Per October 12, 2020, The Chicago Tribune wrote that the Balmoral Park Horse Show Facility was again up for sale. Price 4 million dollars. As of March 17, 2022 various websites list the facility as "Permanently Closed".

==Physical attributes==
The track has a one-mile (1.6 km) dirt oval. Its grandstands are capable of seating at least 71,000 spectators. There is stabling on the backstretch for over 900 horses. In its heyday, Balmoral's stalls were regularly at or near capacity.

==Racing==
The following stakes were held at Balmoral Park:
- Orange and Blue
- Filly Orange and Blue
- Pete Langley Memorial
- Grandma Ann 2
- Dan Patch Championship
- Ann Vonian
- Su Mac Lad
- Lady Ann Reed
- American National series
- Lincoln Land
- Lady Lincoln Land

== Metra SouthEast service ==
Metra train service was first proposed in 2006 to provide commuter rail access to Chicago's southern and far southern suburbs, including Balmoral Park. The Alternatives Analysis for the SouthEast Service line was completed in 2010 and specified a southern terminus at a proposed station near the racetrack. The SouthEast Service would carry commuters between Balmoral Park and Chicago using the Union Pacific/CSX right-of-way adjacent to the racetrack as its south branch while its north branch would be shared with rail currently used by the Rock Island Line.

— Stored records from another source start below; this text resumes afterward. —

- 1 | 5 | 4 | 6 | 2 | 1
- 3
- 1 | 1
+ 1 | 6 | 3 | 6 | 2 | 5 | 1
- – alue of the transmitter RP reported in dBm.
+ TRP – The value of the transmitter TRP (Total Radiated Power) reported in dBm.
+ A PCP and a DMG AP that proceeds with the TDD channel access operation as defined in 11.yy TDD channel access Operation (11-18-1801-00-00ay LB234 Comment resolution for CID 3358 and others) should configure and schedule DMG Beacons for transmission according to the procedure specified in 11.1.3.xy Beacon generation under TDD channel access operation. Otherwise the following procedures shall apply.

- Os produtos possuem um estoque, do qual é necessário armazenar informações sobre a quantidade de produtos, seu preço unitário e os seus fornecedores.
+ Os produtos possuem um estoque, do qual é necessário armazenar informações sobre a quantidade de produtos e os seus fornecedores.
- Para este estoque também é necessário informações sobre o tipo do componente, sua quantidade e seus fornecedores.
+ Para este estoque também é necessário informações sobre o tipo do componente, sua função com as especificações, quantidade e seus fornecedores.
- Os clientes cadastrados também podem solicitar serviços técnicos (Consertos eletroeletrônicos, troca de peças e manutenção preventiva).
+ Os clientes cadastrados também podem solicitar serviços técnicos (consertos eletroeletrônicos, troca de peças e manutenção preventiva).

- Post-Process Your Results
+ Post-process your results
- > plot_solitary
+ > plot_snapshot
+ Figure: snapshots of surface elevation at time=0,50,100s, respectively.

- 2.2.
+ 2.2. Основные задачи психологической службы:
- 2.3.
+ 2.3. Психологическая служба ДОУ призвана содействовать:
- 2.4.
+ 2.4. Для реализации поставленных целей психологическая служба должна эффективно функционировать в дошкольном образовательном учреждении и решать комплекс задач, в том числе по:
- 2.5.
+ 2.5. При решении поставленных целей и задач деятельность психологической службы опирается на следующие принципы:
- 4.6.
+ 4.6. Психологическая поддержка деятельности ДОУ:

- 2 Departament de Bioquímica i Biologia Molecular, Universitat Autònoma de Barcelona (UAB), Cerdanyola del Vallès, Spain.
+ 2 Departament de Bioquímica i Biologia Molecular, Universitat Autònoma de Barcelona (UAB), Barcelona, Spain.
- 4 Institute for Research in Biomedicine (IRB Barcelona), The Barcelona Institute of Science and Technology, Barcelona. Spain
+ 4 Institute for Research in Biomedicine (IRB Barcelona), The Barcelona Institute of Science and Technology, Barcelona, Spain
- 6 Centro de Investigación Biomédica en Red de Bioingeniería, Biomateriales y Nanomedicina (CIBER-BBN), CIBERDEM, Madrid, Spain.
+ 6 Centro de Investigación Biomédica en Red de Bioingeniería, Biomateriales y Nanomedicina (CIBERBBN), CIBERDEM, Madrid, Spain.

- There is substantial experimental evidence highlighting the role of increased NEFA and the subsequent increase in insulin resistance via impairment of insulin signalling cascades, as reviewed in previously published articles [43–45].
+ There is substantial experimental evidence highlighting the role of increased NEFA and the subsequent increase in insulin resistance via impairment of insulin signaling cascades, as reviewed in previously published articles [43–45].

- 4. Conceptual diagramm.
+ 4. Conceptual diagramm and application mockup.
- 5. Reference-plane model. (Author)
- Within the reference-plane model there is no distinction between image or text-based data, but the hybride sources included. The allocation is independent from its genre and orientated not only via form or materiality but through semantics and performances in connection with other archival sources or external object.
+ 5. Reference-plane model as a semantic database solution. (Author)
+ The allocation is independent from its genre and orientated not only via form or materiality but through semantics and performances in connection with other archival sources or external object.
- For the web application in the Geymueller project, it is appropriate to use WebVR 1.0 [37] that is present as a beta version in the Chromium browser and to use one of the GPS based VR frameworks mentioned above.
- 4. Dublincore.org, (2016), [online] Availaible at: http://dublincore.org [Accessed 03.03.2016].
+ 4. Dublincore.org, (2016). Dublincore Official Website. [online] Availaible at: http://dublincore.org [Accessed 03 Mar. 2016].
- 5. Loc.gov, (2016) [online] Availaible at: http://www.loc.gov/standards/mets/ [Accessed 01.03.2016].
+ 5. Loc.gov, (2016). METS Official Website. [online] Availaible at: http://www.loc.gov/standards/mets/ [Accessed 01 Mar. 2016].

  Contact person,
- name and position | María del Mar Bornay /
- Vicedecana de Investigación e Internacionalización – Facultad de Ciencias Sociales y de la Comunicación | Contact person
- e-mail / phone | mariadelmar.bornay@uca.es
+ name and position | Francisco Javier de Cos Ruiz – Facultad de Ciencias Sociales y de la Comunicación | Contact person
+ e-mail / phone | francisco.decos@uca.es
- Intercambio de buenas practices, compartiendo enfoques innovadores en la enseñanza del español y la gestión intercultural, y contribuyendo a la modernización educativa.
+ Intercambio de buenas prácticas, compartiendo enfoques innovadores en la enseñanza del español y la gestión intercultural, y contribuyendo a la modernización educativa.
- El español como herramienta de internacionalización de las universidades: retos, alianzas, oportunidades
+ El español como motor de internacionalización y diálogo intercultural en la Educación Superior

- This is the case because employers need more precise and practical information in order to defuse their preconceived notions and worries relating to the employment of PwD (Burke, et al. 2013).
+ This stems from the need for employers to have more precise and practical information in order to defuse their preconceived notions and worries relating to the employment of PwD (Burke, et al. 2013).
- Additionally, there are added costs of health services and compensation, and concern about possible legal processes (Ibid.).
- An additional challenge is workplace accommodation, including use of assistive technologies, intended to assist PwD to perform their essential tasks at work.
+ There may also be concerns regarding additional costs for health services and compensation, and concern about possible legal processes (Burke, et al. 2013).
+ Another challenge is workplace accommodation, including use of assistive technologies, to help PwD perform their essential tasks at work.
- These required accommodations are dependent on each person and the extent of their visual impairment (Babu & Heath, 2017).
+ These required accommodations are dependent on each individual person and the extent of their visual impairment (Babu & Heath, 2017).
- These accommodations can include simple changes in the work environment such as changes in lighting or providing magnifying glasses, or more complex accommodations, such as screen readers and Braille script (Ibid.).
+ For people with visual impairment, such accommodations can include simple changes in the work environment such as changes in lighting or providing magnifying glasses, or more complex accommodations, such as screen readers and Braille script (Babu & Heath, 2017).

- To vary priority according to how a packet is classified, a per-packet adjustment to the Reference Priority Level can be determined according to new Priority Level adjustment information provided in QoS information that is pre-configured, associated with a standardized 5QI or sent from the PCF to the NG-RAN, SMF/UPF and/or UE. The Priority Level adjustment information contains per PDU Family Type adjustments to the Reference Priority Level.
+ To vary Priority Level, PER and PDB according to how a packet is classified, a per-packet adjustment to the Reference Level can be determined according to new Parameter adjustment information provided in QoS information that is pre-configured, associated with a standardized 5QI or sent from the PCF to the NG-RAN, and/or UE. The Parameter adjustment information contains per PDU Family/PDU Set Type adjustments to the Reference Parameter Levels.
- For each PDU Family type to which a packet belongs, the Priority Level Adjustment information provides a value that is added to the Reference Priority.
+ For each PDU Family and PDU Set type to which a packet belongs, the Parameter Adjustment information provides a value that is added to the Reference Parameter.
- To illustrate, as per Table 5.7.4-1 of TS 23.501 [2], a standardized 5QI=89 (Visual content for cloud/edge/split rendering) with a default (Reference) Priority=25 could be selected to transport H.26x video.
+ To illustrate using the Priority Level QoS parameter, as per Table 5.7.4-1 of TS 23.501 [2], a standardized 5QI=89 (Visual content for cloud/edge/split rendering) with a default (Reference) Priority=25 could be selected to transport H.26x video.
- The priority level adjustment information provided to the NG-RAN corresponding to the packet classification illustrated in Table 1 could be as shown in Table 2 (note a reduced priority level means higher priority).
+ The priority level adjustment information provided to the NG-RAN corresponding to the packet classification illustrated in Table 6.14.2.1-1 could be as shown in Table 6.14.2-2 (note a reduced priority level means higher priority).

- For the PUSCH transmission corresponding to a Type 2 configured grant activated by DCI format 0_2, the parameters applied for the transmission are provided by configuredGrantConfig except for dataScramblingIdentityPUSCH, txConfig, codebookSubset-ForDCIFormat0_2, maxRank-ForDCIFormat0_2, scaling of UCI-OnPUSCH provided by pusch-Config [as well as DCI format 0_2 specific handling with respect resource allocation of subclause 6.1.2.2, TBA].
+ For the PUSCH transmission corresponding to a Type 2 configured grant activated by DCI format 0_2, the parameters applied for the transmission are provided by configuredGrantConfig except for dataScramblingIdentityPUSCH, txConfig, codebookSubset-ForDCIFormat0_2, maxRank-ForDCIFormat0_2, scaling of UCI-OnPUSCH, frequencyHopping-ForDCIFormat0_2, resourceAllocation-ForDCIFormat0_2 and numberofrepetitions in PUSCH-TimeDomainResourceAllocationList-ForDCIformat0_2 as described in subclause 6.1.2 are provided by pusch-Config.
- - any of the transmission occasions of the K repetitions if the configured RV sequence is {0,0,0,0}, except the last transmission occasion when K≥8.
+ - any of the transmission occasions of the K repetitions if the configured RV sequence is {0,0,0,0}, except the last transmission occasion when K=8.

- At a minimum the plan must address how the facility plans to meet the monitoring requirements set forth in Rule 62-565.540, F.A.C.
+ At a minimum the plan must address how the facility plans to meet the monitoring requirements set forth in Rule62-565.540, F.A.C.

The SouthEast Service has a total of 13 proposed stations to serve Balmoral Park and the South and Far South Suburbs:

- LaSalle Street Station
- Bronzeville
- Gresham
- 115th Street/Kensington
- Dolton
- South Holland
- Thornton
- Glenwood
- Chicago Heights
- South Chicago Heights
- Steger
- Crete
- Balmoral Park

Services to Gresham, Bronzeville and LaSalle Street Station would be shared with the Rock Island Line to take advantage of existing infrastructure as well as provide easy access to Chicago's Downtown Loop and its CTA public transit system.

The SouthEast Service has lost much of its momentum in recent years and while the project faces a number of financial and political obstacles, the prospect of seeing a completed commuter rail service for Chicago's far south suburbs remains uncertain.